Line count for "examples": give how many lines in the data below contain it, with no other words.
*** Opening of Task data ***
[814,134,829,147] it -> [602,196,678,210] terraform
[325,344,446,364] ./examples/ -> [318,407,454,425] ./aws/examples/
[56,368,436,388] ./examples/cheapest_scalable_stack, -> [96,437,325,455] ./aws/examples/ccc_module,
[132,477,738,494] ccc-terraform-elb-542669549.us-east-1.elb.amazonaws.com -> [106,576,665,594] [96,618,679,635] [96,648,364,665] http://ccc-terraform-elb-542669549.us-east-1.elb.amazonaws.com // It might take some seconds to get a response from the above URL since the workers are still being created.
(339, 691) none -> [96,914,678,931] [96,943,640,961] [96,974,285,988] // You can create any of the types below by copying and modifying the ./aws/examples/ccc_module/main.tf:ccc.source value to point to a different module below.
*** Close of Task data ***
*** Opening of Task data ***
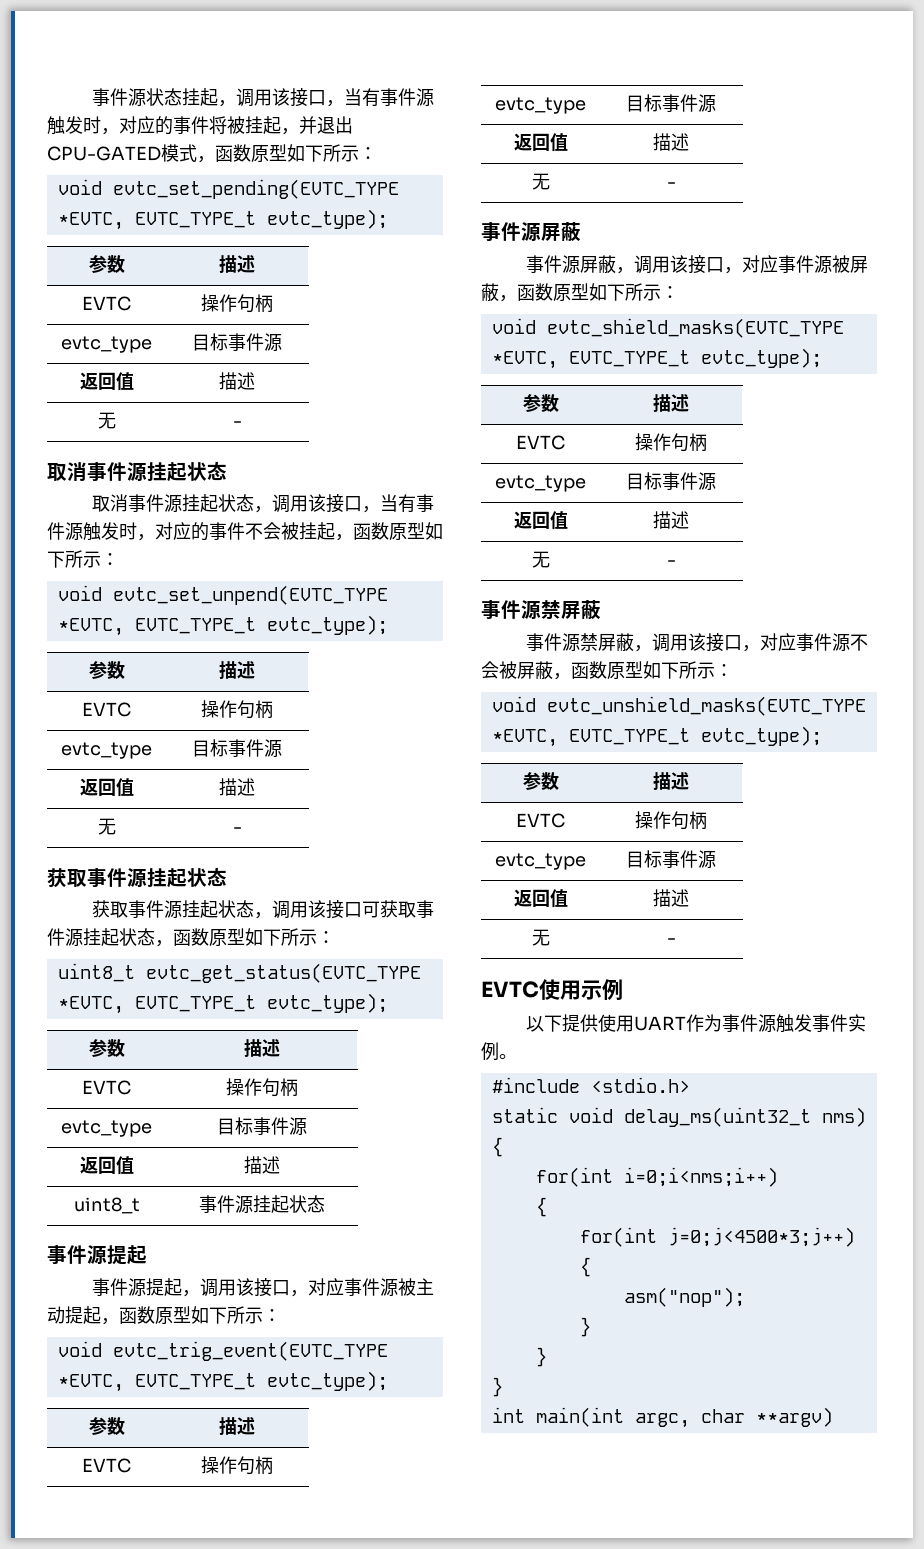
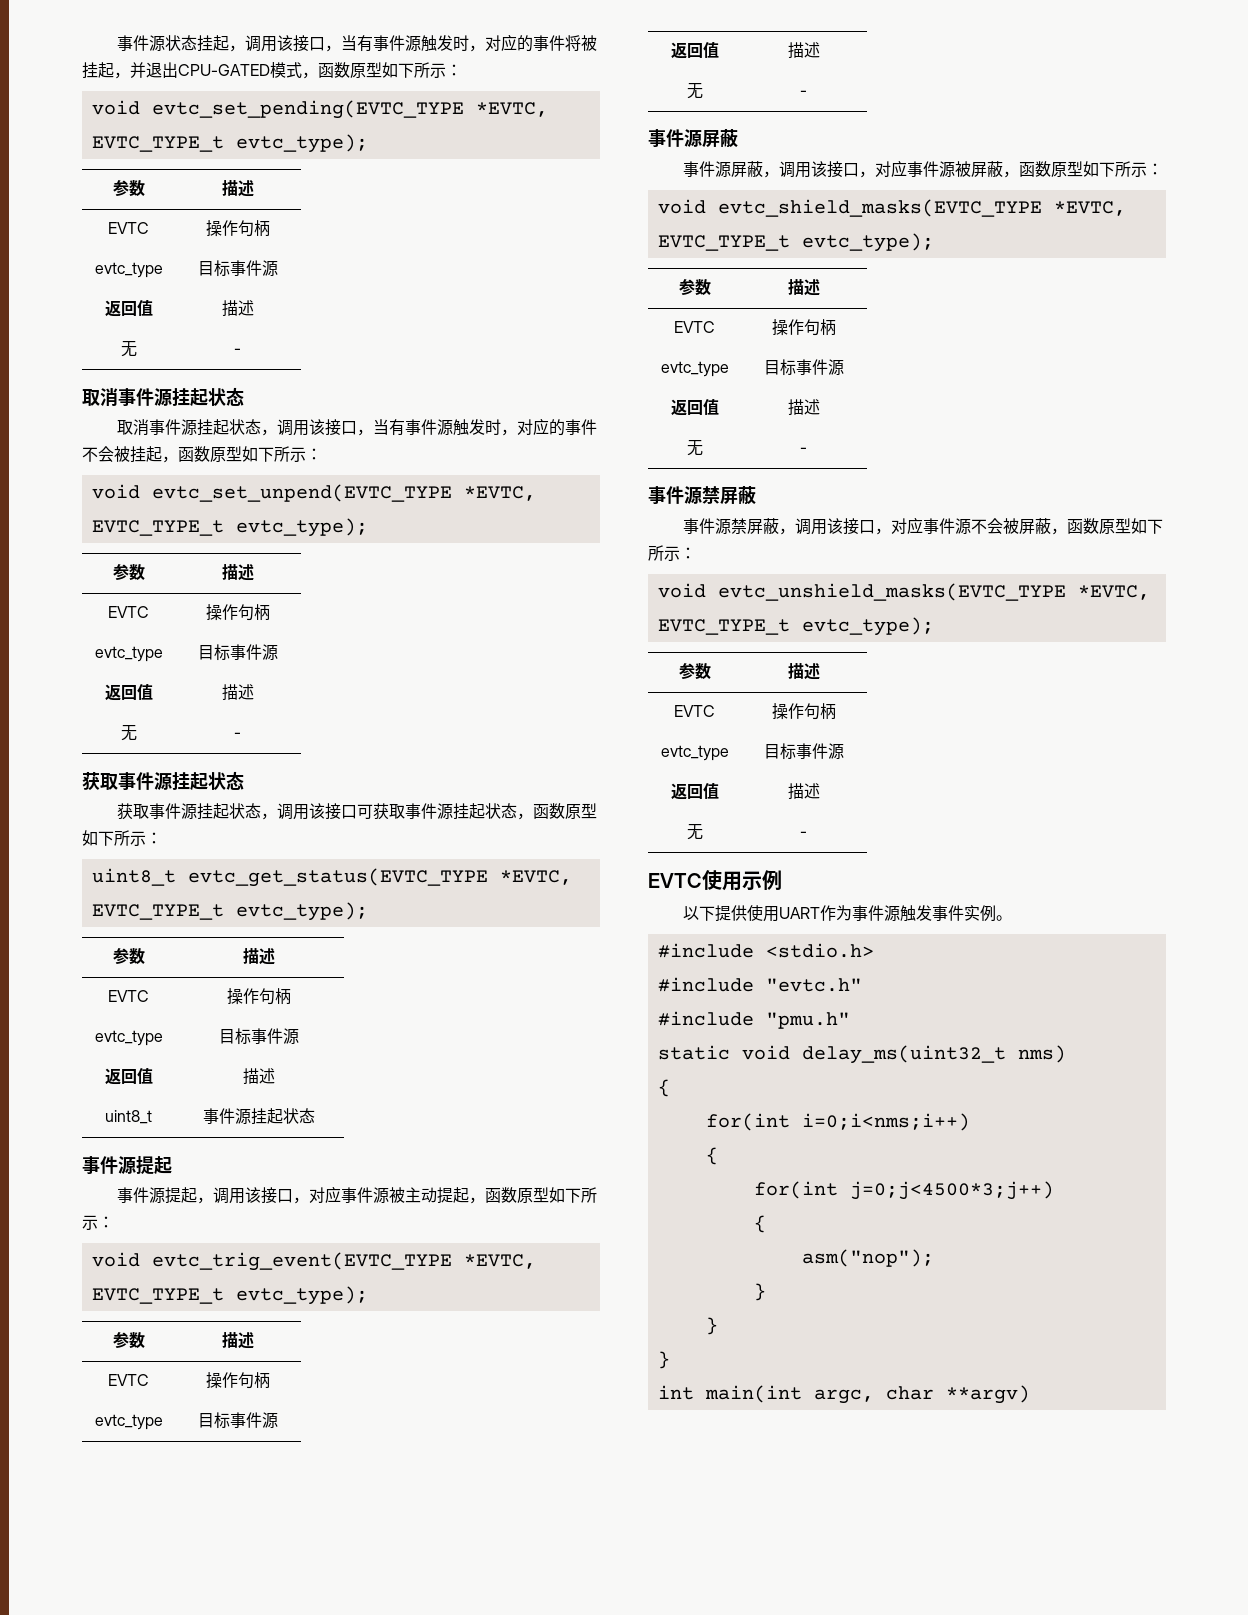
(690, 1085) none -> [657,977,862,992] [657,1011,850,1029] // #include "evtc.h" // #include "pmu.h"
*** Close of Task data ***
● **Answer to the problem**: 3